Copy out each line of the data that includes the string "function".

[Structured diff data]
*** Begin section ***
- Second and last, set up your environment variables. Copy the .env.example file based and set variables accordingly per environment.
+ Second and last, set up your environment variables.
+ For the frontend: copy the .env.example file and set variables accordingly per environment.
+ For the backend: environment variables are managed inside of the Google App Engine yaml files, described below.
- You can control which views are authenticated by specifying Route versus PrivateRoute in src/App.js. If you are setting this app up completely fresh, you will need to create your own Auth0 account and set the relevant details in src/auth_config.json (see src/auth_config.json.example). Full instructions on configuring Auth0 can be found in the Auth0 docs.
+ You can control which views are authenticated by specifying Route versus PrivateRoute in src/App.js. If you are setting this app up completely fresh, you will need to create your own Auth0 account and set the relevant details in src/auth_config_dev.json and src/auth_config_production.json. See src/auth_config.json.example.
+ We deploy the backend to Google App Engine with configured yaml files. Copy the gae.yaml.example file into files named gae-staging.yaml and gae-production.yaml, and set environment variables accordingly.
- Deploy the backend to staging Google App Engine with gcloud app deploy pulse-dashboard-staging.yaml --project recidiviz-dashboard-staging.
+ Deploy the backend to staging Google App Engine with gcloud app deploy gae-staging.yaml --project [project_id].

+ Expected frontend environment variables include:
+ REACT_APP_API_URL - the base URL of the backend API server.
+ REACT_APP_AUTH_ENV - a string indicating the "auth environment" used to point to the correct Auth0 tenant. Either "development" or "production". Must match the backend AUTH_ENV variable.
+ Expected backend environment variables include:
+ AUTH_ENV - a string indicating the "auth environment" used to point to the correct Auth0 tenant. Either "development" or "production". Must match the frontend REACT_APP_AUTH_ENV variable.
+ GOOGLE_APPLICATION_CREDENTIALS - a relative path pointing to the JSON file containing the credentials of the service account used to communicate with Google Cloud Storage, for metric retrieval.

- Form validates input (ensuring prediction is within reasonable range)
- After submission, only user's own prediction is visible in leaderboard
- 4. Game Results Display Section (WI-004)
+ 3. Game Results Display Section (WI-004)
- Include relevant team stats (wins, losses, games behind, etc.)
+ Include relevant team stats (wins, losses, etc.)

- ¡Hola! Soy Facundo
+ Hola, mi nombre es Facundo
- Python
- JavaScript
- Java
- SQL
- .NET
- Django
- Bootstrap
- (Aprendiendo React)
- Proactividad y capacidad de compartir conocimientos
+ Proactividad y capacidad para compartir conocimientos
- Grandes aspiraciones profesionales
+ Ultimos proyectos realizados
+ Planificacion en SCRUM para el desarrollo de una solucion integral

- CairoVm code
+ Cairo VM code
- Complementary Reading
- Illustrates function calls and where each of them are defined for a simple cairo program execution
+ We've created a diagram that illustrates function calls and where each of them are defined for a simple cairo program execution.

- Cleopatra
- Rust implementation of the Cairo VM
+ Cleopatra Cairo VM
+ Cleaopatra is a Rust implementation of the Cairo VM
*** End section ***
EXERCISE SOLUTION:
- Illustrates function calls and where each of them are defined for a simple cairo program execution
+ We've created a diagram that illustrates function calls and where each of them are defined for a simple cairo program execution.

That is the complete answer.